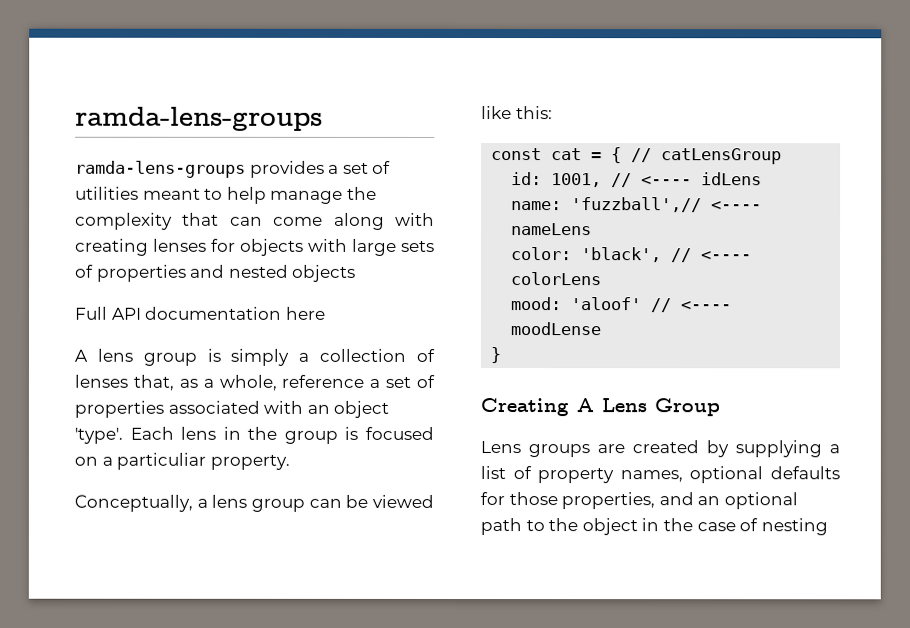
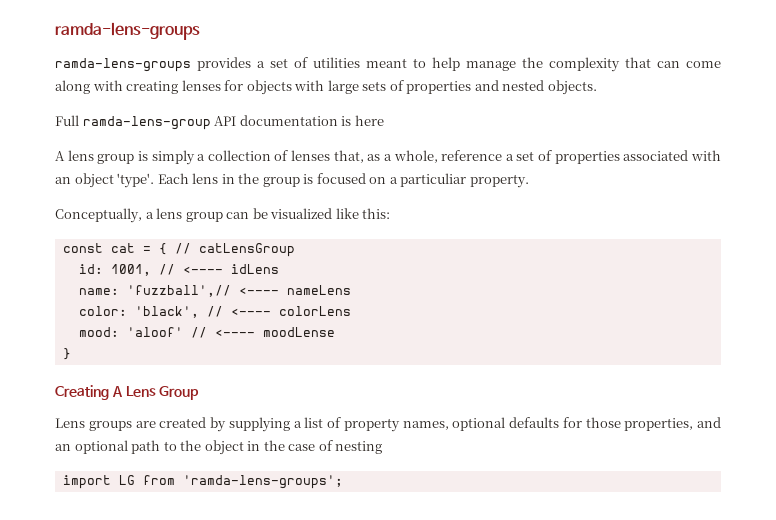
- ramda-lens-groups provides a set of utilities meant to help manage the complexity that can come along with creating lenses for objects with large sets of properties and nested objects
+ ramda-lens-groups provides a set of utilities meant to help manage the complexity that can come along with creating lenses for objects with large sets of properties and nested objects.
- Full API documentation here
+ Full ramda-lens-group API documentation is here
- Conceptually, a lens group can be viewed like this:
+ Conceptually, a lens group can be visualized like this:
+ import LG from 'ramda-lens-groups';

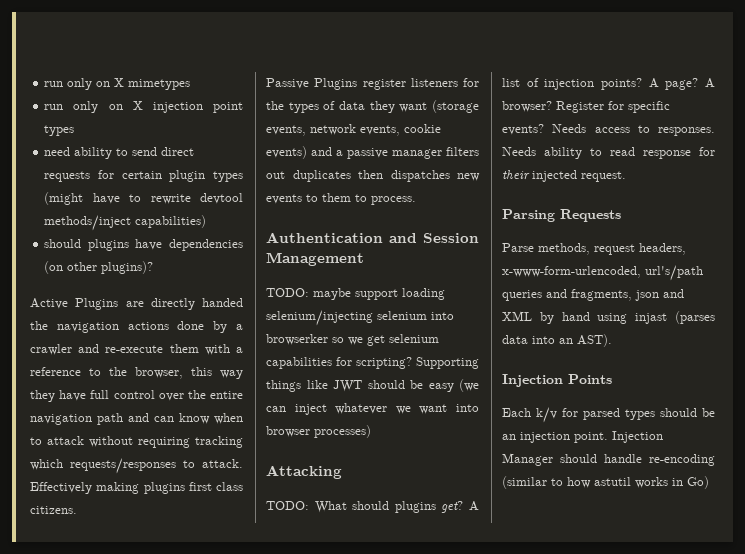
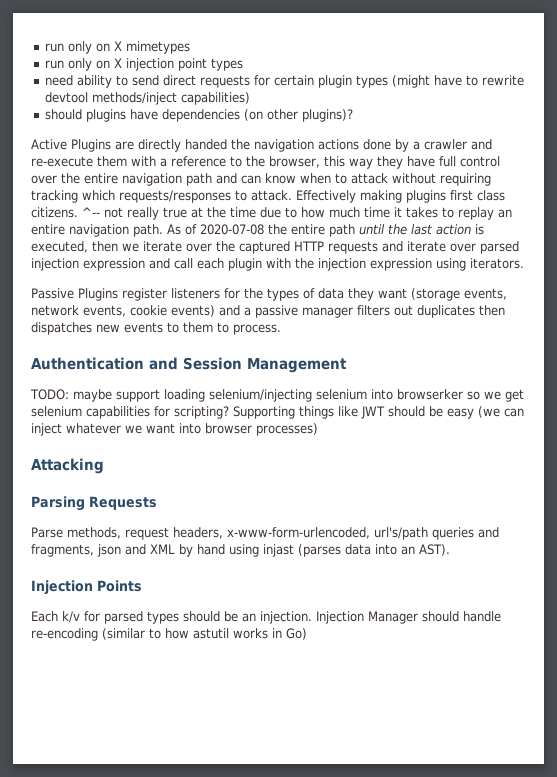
+ ^-- not really true at the time due to how much time it takes to replay an entire navigation path. As of 2020-07-08 the entire path until the last action is executed, then we iterate over the captured HTTP requests and iterate over parsed injection expression and call each plugin with the injection expression using iterators.
- TODO: What should plugins get? A list of injection points? A page? A browser? Register for specific events? Needs access to responses. Needs ability to read response for their injected request.
- Each k/v for parsed types should be an injection point.
+ Each k/v for parsed types should be an injection.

- Your task: Each line of the entries above that has the word "objects" is to be copied.

- Task solution:
- ramda-lens-groups provides a set of utilities meant to help manage the complexity that can come along with creating lenses for objects with large sets of properties and nested objects
+ ramda-lens-groups provides a set of utilities meant to help manage the complexity that can come along with creating lenses for objects with large sets of properties and nested objects.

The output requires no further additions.